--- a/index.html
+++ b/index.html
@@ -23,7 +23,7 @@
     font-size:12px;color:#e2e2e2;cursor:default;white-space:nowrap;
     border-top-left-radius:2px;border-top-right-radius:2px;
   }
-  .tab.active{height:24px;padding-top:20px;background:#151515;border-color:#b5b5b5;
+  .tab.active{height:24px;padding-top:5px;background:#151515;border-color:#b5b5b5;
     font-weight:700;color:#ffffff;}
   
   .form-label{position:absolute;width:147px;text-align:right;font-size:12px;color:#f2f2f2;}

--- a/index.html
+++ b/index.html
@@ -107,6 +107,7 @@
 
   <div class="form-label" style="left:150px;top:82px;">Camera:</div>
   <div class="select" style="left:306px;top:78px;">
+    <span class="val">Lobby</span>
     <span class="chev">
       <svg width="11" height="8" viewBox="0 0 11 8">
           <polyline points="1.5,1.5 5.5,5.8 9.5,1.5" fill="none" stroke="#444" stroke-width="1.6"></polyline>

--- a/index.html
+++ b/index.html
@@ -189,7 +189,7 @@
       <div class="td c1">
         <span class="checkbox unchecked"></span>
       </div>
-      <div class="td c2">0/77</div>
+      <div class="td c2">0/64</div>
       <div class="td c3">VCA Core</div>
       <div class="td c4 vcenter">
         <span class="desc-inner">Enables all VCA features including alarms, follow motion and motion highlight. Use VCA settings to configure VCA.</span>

++++++++++

**Exercise description**
In the data above, each line holding "size" is to be found and copied.

**Task answer**
     font-size:12px;color:#e2e2e2;cursor:default;white-space:nowrap;
   .form-label{position:absolute;width:147px;text-align:right;font-size:12px;color:#f2f2f2;}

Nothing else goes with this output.